Results of the RTDIP Event Stream Forecasting Project (Video and Report, AMOS Winter 2025/26)
This project is one of the Scrum projects with industry partners that were part of theAMOS Winter 2025/26 Projects. Below please find the video (you may also like the other videos) and the project summary which details the final result of the project. We run these projects every semester, so please be in touch if you would like to motivate one of your own!
Demo Video
Project Summary
Project name
RTDIP Time Series Forecasting
Project mission
To design, develop, and contribute open-source forecasting components for the RTDIP platform that enable trend analysis, anomaly detection, and predictive modeling on time series data.

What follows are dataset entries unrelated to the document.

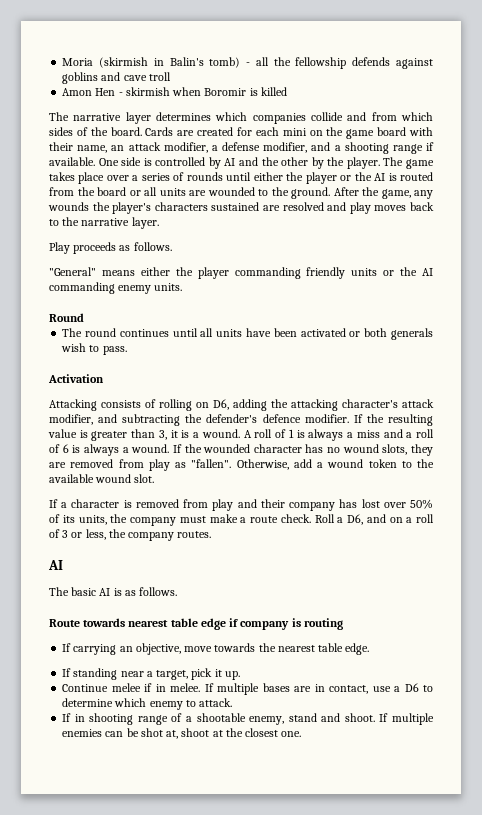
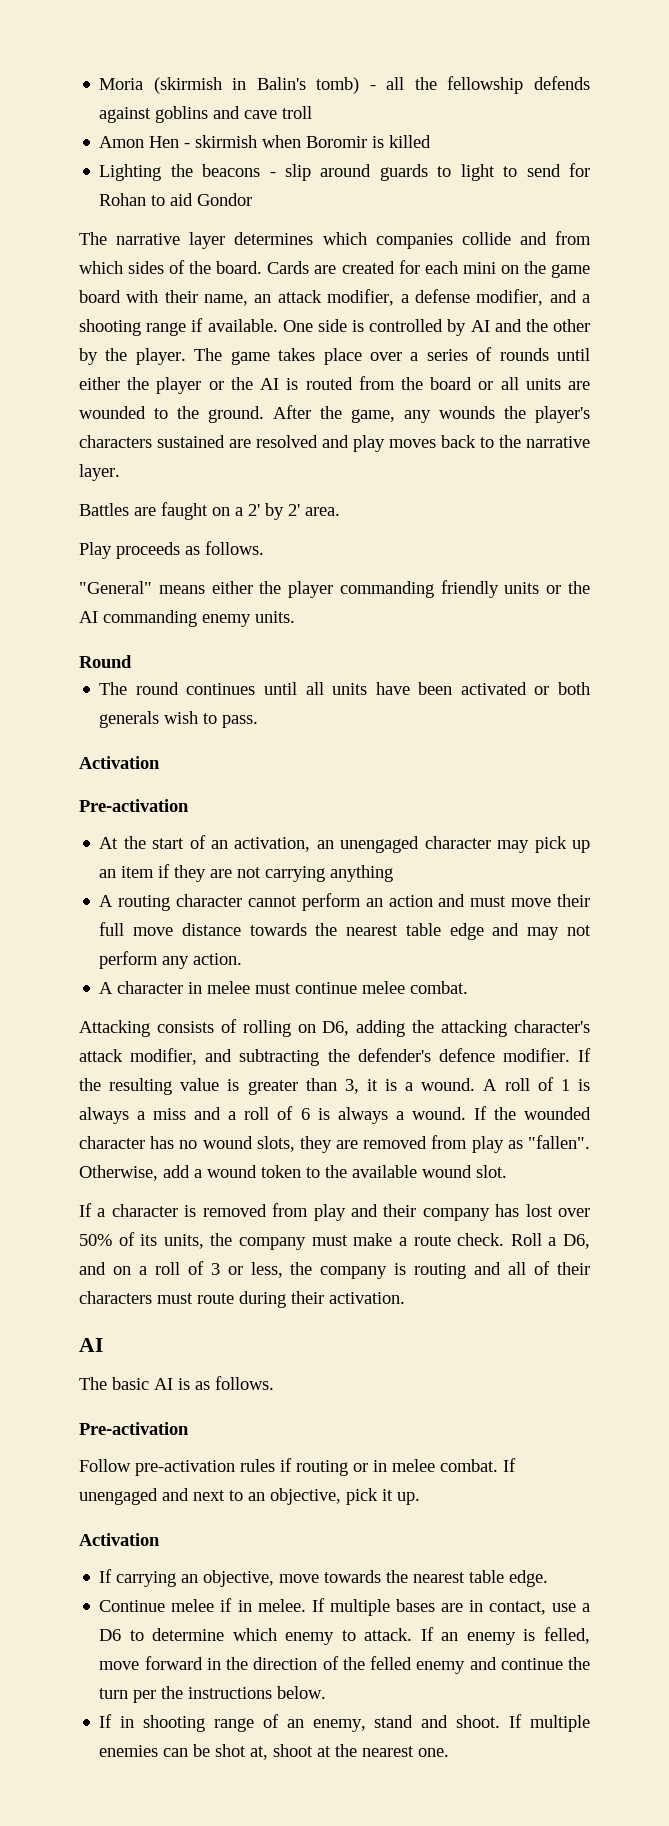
+ Lighting the beacons - slip around guards to light to send for Rohan to aid Gondor
+ Battles are faught on a 2' by 2' area.
  The round continues until all units have been activated or both generals wish to pass.
  Activation
+ Pre-activation
+ At the start of an activation, an unengaged character may pick up an item if they are not carrying anything
+ A routing character cannot perform an action and must move their full move distance towards the nearest table edge and may not perform any action.
+ A character in melee must continue melee combat.
- Roll a D6, and on a roll of 3 or less, the company routes.
+ Roll a D6, and on a roll of 3 or less, the company is routing and all of their characters must route during their activation.
  The basic AI is as follows.
- Route towards nearest table edge if company is routing
+ Pre-activation
+ Follow pre-activation rules if routing or in melee combat. If unengaged and next to an objective, pick it up.
+ Activation
- If standing near a target, pick it up.
+ If an enemy is felled, move forward in the direction of the felled enemy and continue the turn per the instructions below.
- If in shooting range of a shootable enemy, stand and shoot.
+ If in shooting range of an enemy, stand and shoot.
- If multiple enemies can be shot at, shoot at the closest one.
+ If multiple enemies can be shot at, shoot at the nearest one.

Our mission within this project is to research and implement forecasting techniques using Python and Apache Spark, validate and enrich them with real-world datasets, and ensure they meet RTDIP’s modular, tested, and well-documented standards. By doing so, we will enhance RTDIP’s functionality and provide the open-source community and industry users such as Shell with reliable, scalable forecasting capabilities that integrate seamlessly into existing data pipelines.
Industry partner
Shell
Team logo
Project summary
The project resulted in an end-to-end time series solution. Four forecasting models were implemented and compared, alongside statistical anomaly detection to identify irregular patterns. Time series decomposition was added to extract trend and seasonality, supported by new preprocessing functionalities and integrated visualizations for efficient analysis and validation.